Type 2 diabetes mellitus is a common disease that interferes with the body's ability to store energy from food. The pancreas makes insulin, a substance that helps to store energy from food. In people with type 2 diabetes mellitus, the body makes plenty of insulin but cannot use it normally. The result is high blood sugar levels. Over time, high blood sugar levels can lead to blindness, kidney failure, nerve damage, and heart disease. Risk factors for type 2 diabetes mellitus include being overweight, lack of exercise, and family history of the disease. Because type 2 diabetes mellitus is common and has serious complications, it is important to understand factors associated with the disease. It is known that caffeine influences the way the body handles sugar. A recent study in the Netherlands showed that people who drank at least 7 cups of coffee a day were half as likely to develop type 2 diabetes mellitus as people who drank 2 cups or less a day. However, this study did not separate regular from decaffeinated coffee and did not ask the participants about other caffeine-containing drinks.

Why did the researchers do this particular study?

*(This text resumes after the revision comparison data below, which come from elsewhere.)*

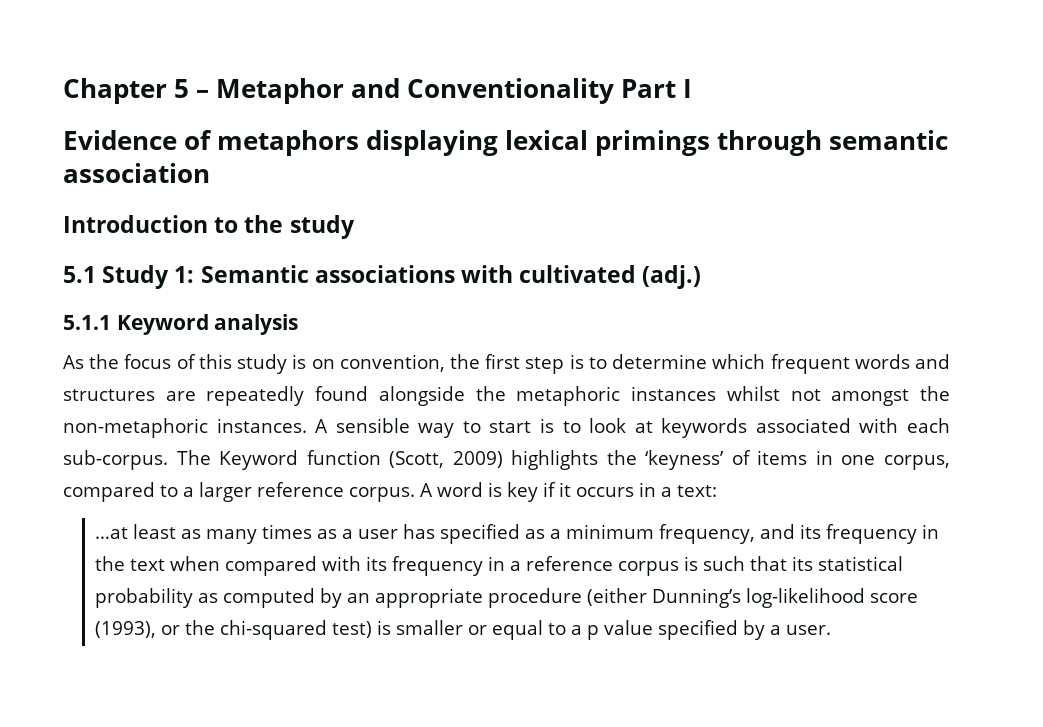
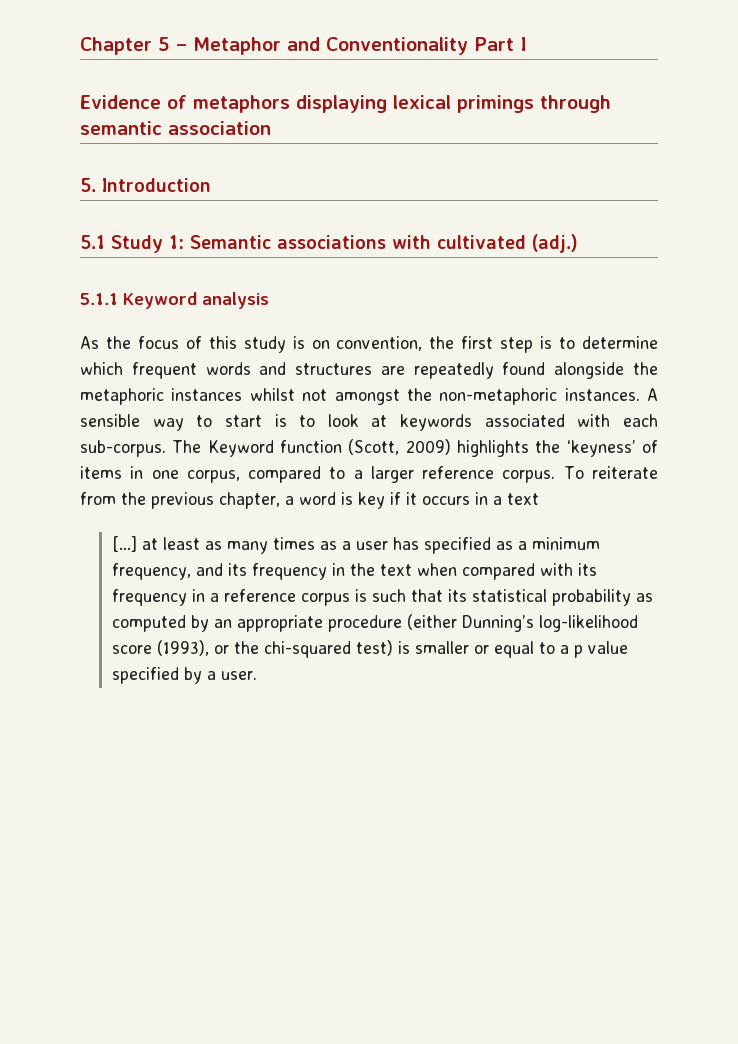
- Introduction to the study
+ 5. Introduction
- A word is key if it occurs in a text:
- …at least as many times as a user has specified as a minimum frequency, and its frequency in the text when compared with its frequency in a reference corpus is such that its statistical probability as computed by an appropriate procedure (either Dunning’s log-likelihood score (1993), or the chi-squared test) is smaller or equal to a p value specified by a user.
+ To reiterate from the previous chapter, a word is key if it occurs in a text
+ […] at least as many times as a user has specified as a minimum frequency, and its frequency in the text when compared with its frequency in a reference corpus is such that its statistical probability as computed by an appropriate procedure (either Dunning’s log-likelihood score (1993), or the chi-squared test) is smaller or equal to a p value specified by a user.

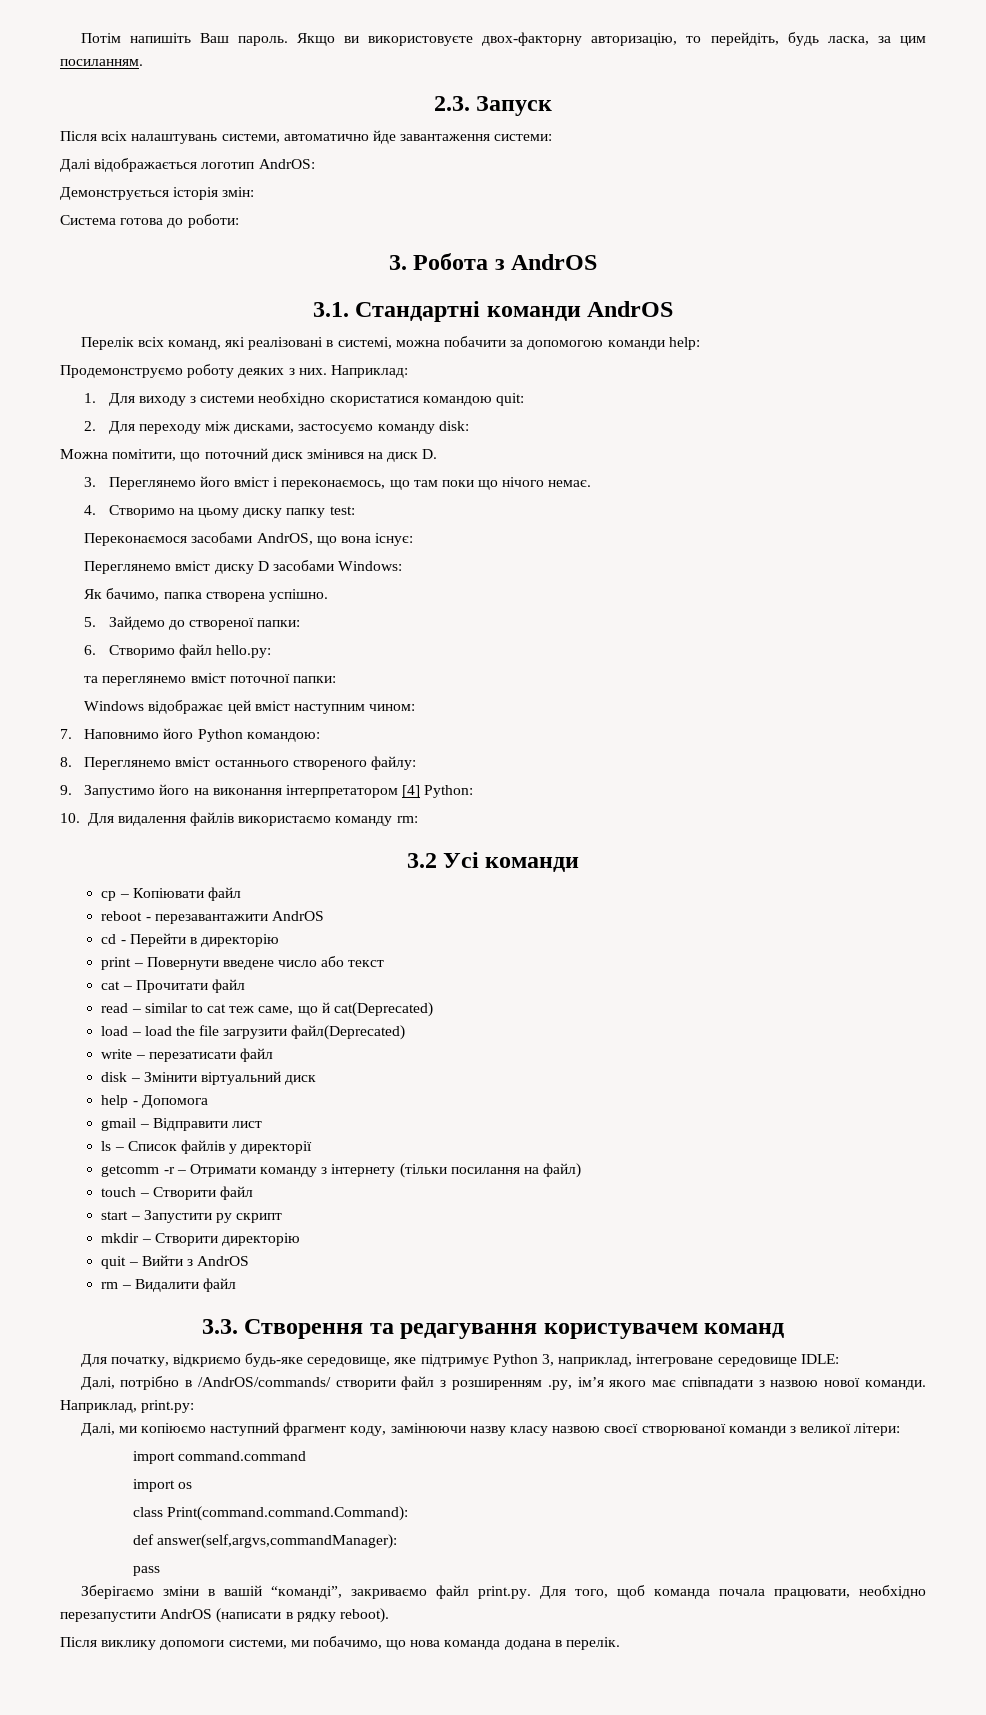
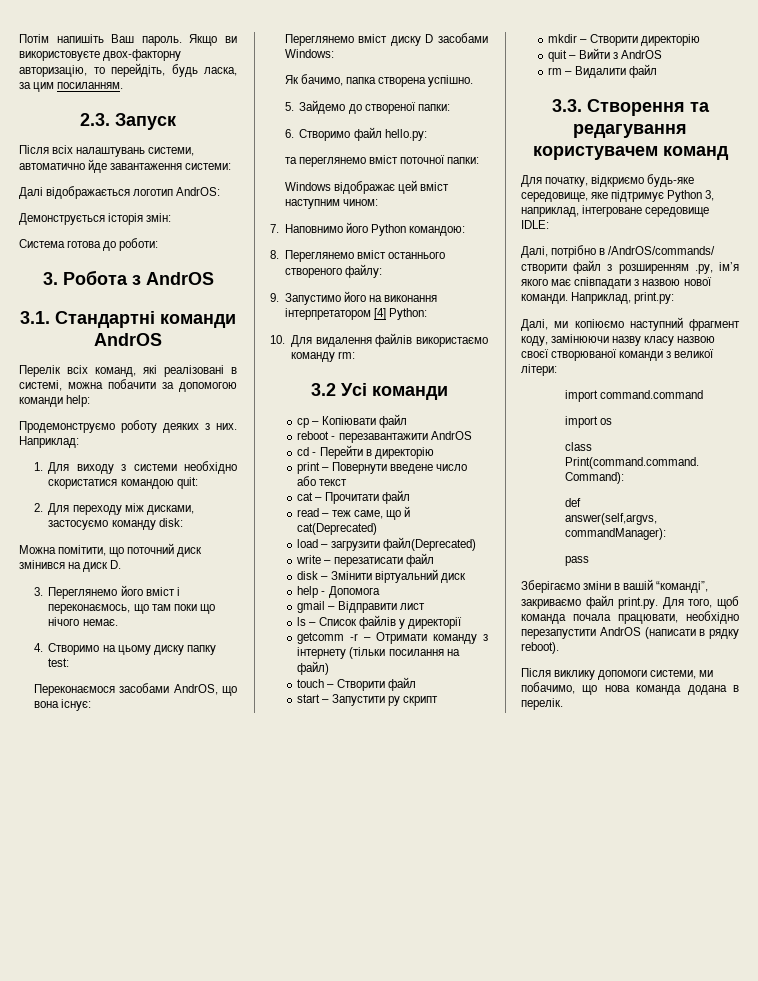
- read – similar to cat теж саме, що й cat(Deprecated)
+ read – теж саме, що й cat(Deprecated)
- load – load the file загрузити файл(Deprecated)
+ load – загрузити файл(Deprecated)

To examine the relationships between type 2 diabetes mellitus and drinking any type of coffee, regular coffee, decaffeinated coffee, and all caffeine-containing drinks.

Who was studied?

41,934 men who had participated in the Health Professionals Follow-up Study and 84,276 women who had participated in the Nurses' Health Study. Participants did not have diabetes, cancer, and heart disease at the start of those large studies of various health issues.

How was the study done?

The men and women in the Health Professionals Follow-up Study and the Nurses' Health Study completed questionnaires every 2 to 4 years that included questions about how frequently they drank coffee and other beverages. The surveys also collected information on health conditions, including type 2 diabetes mellitus. The researchers then compared the frequency with which type 2 diabetes mellitus developed in several groups of people with different intakes of coffee and other caffeine-containing drinks.

What did the researchers find?

While accounting for other diabetes risk factors, such as body size, the researchers found that people who drank more coffee were less likely to develop type 2 diabetes mellitus. This relationship was stronger in women than in men. The researchers did not find a relationship between decaffeinated coffee intake and type 2 diabetes mellitus.

What were the limitations of the study?

The design of this study does not permit the researchers to be certain that coffee decreases incidence of type 2 diabetes mellitus. It might be something else about coffee drinkers that protects them from diabetes.

What are the implications of the study?

This study suggests that further research should examine the influence of caffeine on sugar metabolism.